A Maine lobster business plans to build a processing plant, seafood restaurant and marine education center on the Portland waterfront, the newest iteration of the company’s long-planned expansion.

John Hathaway, owner of Richmond-based Shucks Maine Lobster, asked the Portland Fish Pier Authority board of directors for a 30-year lease on the small, vacant, city-owned loton Monday. At least one other seafood business has expressed interest in the property on the Portland Fish Pier fronting Commercial Street. 

Hathaway plans to put up a two-story, 16,000-square-foot building that will be a combination lobster processing plant, raw bar, marine heritage display and test kitchen called the Maine Sustainable Seafood Center.

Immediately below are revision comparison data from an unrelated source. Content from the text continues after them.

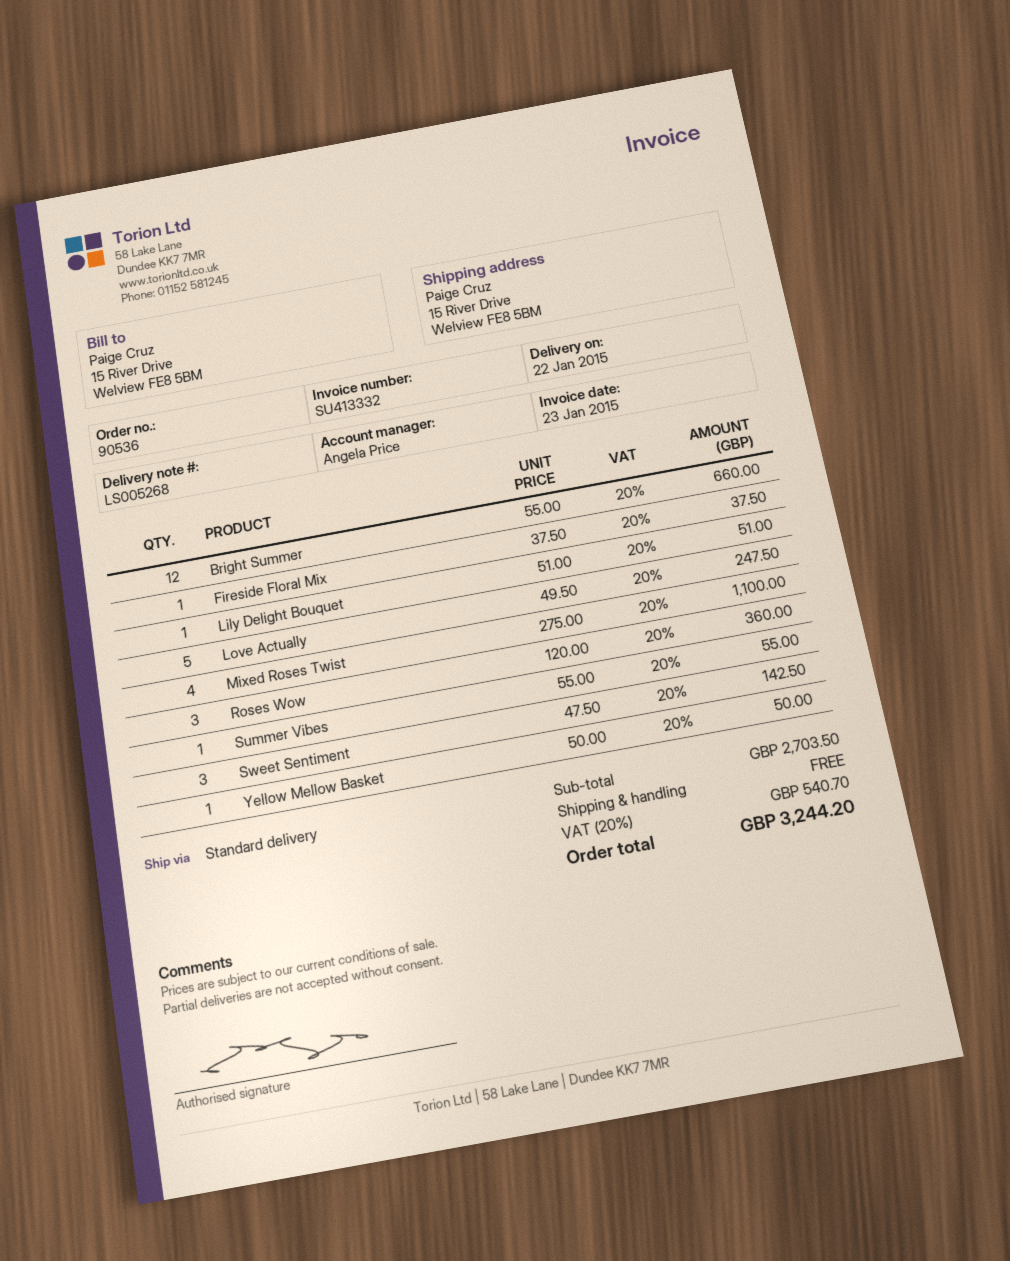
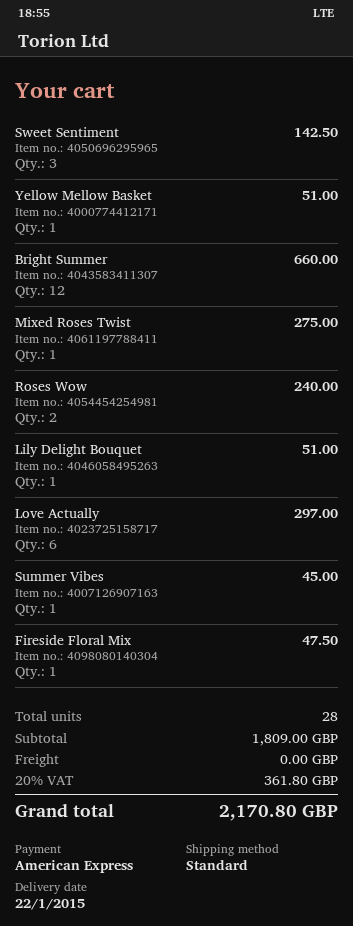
Fireside Floral Mix: 1 for 37.50 -> 1 for 47.50
Love Actually: 5 for 247.50 -> 6 for 297.00
Mixed Roses Twist: 4 for 1100.00 -> 1 for 275.00
Roses Wow: 3 for 360.00 -> 2 for 240.00
Summer Vibes: 1 for 55.00 -> 1 for 45.00
Yellow Mellow Basket: 1 for 50.00 -> 1 for 51.00
subtotal: 2703.50 -> 1809.00
tax: 20% = 540.70 -> 20% = 361.80
total: 3244.20 -> 2170.80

The combined business would create up to 80 new jobs, Hathaway estimated.

His vision is a “trap to table” experience that gives customers a chance to learn more about how seafood gets from the ocean to their plates and meet the people who put it there. 

The center is “at its core, a seafood processing and industry business designed to service Maine’s seafood economy and help the fishing community to connect with the visitors who come to Maine to eat seafood, but have no point of access to learn about the men and women who provide the catch,” Hathaway said in a written proposal to the board.

The business also will have space for chefs to try out new recipes, teach classes and hold events like the company’s lobster world series, and an education center to demonstrate the history and legacy of Portland’s working waterfront.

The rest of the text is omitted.